Genomic studies have identified a range of genetic markers associated with sarcopenia, including 78 SNPs linked to sarcopenia and 55 SNPs related to sarcopenic obesity in the UK Biobank data [132]. Additionally, genetic biomarkers such as RPS10, NUDT3, and GPD1L, associated with lean body mass and appendicular skeletal muscle mass, have been identified in Asian populations [133]. Transcriptomics studies have further identified potential therapeutic targets. For example, Ceyhan et al. utilized RNA-seq data with network analysis to identify AGL and PDHX as possible targets for sarcopenia, suggesting MG-132 and troglitazone as pharmacological treatment candidates [17]. In the research done by Zhang and his team, the immune-related transcriptional regulatory network was explored, and the PAX5-SERPINA5-PI3K/Akt pathway was identified as a possible mechanism in sarcopenia [134].
Proteomic analysis is useful in understanding the complex interactions of proteins involved in muscle metabolism and degeneration. By employing mass spectrometry techniques, researchers can identify specific protein changes associated with sarcopenia, leading to insights into potential biomarkers for early diagnosis and intervention strategies. Ubaida-Mohien et al. investigated muscle proteomics of 58 young and old healthy subjects and found that in older individuals, there was a decrease in ribosomal energy metabolism-related proteins, such as the TCA cycle, mitochondrial respiration, and glycolysis [135]. Conversely, proteins associated with inflammation and alternative splicing were more prevalent [95]. Moreover, previous proteomic profiling studies demonstrated a shift from fast muscle fibre types to slower ones with ageing [136].
Metagenomics has emerged as a powerful tool in understanding the complex relationship between gut microbiota and sarcopenia. Recent studies utilizing shotgun metagenomic sequencing have provided insights into how alterations in gut microbiota composition and function may contribute to the disease.
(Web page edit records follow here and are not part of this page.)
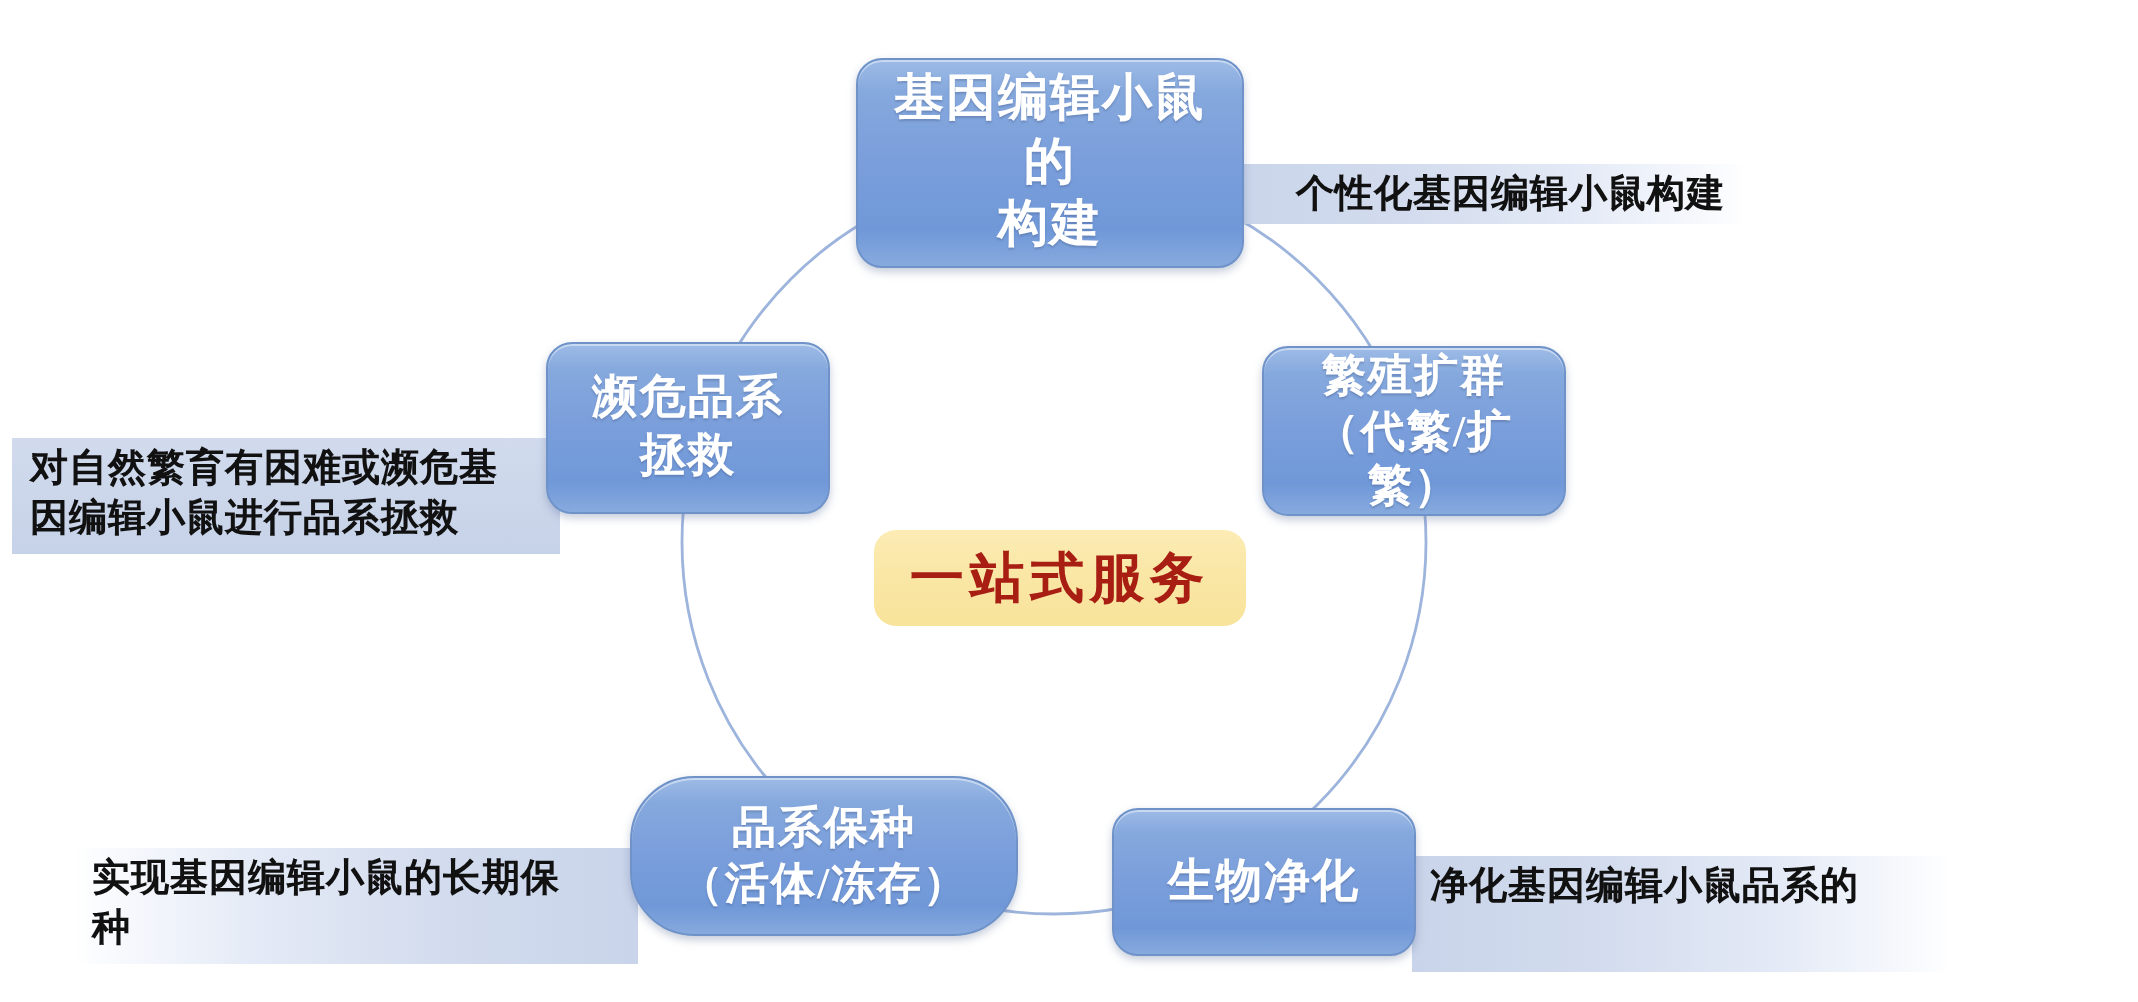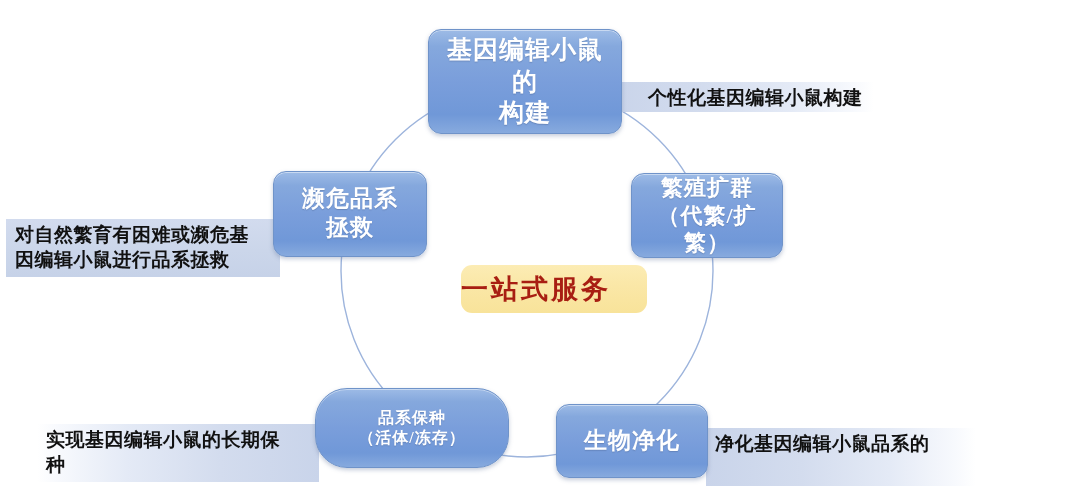"濒危品系" div.node { width: 154px -> 142px }
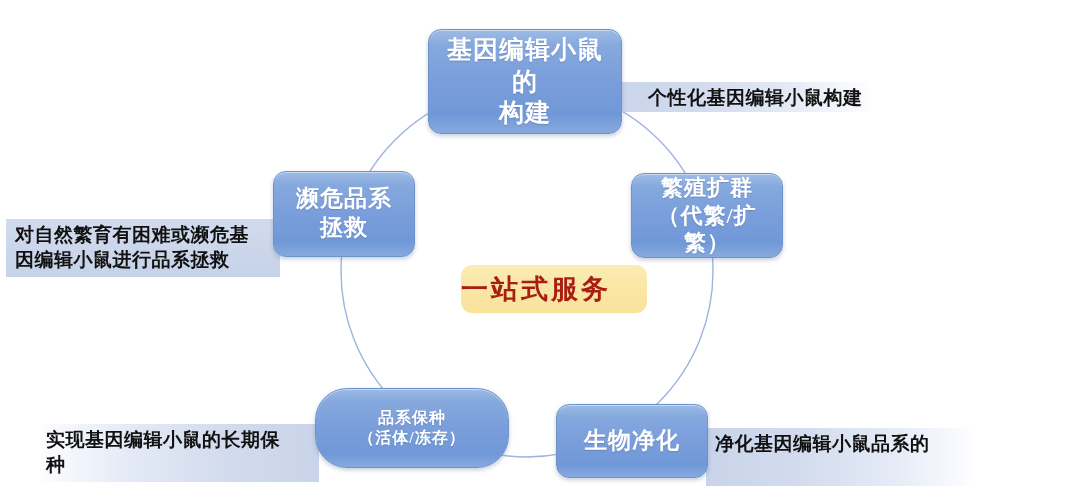"一站式服务" #center-badge { justify-content: flex-start -> center; margin-left: 24px -> none }
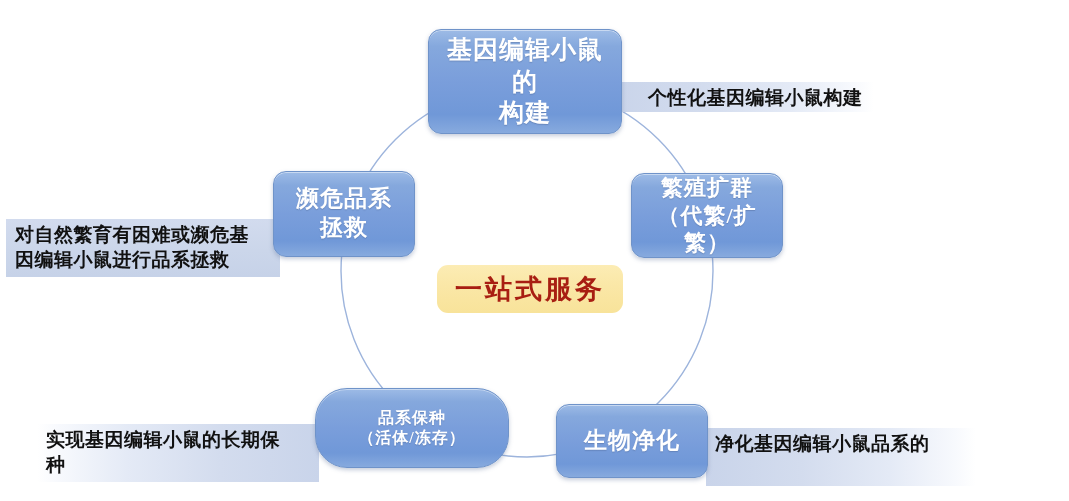"品系保种" div.node { font-size: 16px -> 22px }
For instance, the Xiangya Sarcopenia Study identified changes in the gut microbiome composition and function, highlighting the potential of metagenomics to uncover specific microbial species and their functional capacities that are altered in sarcopenia [137]. Likewise, the altered microbiota in sarcopenia is associated with changes in metabolic pathways, such as a reduction in genes involved in short-chain fatty acids synthesis, which are crucial for muscle health and inflammation modulation [138]. While these studies highlight the potential of targeting the gut-muscle axis to mitigate the effects of sarcopenia, future research is needed to validate these findings in human studies and to explore the clinical relevance of these microbial changes in sarcopenia management [139].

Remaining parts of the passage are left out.